For large, water-rich eruptions that punch ash high into the atmosphere, the lightning becomes much more intense. High flash rates can occur aloft within the vertical column and umbrella cloud near the volcano, says Van Eaton, and some flashes even follow the ash as it blows downwind.

Electrically, volcanic lightning has similarities to ordinary thunderstorm lightning, says Van Eaton, but it’s likely a combination of both ice- and silicate-charging. In a recent study lead by Van Eaton, she and her coauthors examined globally detectable lightning from the eruption of Bogoslof volcano in Alaska. They found that ash plumes reaching colder heights consistently resulted in more volcanic lightning. She says, “We are seeing the ice-charging mechanism coming into focus only when the plumes rise above the local freezing height. Once that happens, the plume transforms into a dirty thunderstorm.”


Taal’s eruption

The eruption began around 11:00 a.m. local time on Sunday, Jan. 12, 2020, when the Philippine Institute for Volcanology and Seismology (PHIVOLCS) noted increased seismicity. They briskly raised Taal from Alert Level 1 to 4 (out of 5) over the course of the afternoon and early evening. At 5:30 p.m., PHIVOLCS reported a “tall 10- to 15-kilometer steam-laden tephra column with frequent volcanic lightning,” which corresponds with Van Eaton’s observation that lightning was intense during the vigorous eruption, and quiet when the eruption waned.

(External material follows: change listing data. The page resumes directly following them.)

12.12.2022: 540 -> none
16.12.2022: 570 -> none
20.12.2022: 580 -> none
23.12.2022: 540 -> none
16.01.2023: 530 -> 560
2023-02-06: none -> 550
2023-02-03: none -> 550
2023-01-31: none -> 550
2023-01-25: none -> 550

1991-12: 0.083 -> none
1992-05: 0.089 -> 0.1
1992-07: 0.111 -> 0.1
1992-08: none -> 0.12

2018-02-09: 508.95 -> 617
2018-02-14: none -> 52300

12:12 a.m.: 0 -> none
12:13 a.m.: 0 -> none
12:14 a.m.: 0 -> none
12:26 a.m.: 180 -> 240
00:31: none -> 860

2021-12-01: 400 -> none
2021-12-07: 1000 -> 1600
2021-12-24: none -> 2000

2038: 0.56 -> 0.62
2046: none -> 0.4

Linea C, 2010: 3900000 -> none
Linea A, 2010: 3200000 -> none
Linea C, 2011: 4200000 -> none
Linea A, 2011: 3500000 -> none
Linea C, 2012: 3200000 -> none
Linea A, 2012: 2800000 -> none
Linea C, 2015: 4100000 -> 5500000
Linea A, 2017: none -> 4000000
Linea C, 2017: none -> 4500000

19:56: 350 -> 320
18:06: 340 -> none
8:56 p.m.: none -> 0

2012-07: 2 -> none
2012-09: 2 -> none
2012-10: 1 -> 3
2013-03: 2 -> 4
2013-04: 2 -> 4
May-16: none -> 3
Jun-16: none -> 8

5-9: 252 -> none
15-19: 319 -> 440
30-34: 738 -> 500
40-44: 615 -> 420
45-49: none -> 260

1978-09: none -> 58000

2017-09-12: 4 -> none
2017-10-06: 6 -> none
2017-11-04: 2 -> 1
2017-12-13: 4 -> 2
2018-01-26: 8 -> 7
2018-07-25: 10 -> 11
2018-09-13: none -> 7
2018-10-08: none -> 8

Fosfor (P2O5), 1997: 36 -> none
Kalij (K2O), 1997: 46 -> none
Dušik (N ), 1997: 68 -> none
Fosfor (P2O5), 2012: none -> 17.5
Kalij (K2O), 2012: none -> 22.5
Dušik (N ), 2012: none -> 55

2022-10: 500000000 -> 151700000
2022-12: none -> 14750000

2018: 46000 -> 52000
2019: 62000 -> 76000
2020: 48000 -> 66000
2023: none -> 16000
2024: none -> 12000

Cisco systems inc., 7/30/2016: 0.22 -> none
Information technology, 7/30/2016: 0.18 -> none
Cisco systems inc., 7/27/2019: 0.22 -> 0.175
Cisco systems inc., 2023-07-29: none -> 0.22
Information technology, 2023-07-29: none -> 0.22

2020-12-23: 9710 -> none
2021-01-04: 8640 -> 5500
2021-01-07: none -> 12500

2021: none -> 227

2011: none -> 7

Reports of volcanic lightning associated with lava fountains continued through Tuesday, Jan. 14, although steam and ash plumes reached much lower altitudes of 2 kilometers or less during this period. On Jan. 26, PHIVOLCS reduced Taal to Alert Level 3, and on Feb. 29, to Alert Level 2, where it remains as of this writing.


Taal’s lightning show

Some of the most spellbinding videos from Taal show ground-to-cloud flashes. According to Schultz, many of these videos capture intriguing lightning processes in action.

In one slow-motion video posted on Twitter, originally posted on Instagram by @franckeydelenard, lightning appears to shoot from the ground upward into the plume. Near the vent, “there is a large amount of charged rock, ash and other materials being jettisoned into the atmosphere,” says Schultz. He explains that this generated lightning near the vent that followed a continuous path of charged materials up into the plume, resulting in ground-to-cloud lightning.


In another arresting video of Taal’s lightning, posted by twitter user @JendukManoballs, a short flash in the ash plume immediately precedes ground-to-cloud lightning that again starts from the surface and snakes its way upward. Schultz explains that the initial short flash high up in the plume likely changed the electrical field just above the ground. A probable direct response to that change is the subsequent upward lightning flash, which is similar to upward flashes that have been observed coming from communication towers and wind turbines near thunderstorms. Schultz says that this mechanism may explain many instances of lightning observed outside the main ash plume at Taal.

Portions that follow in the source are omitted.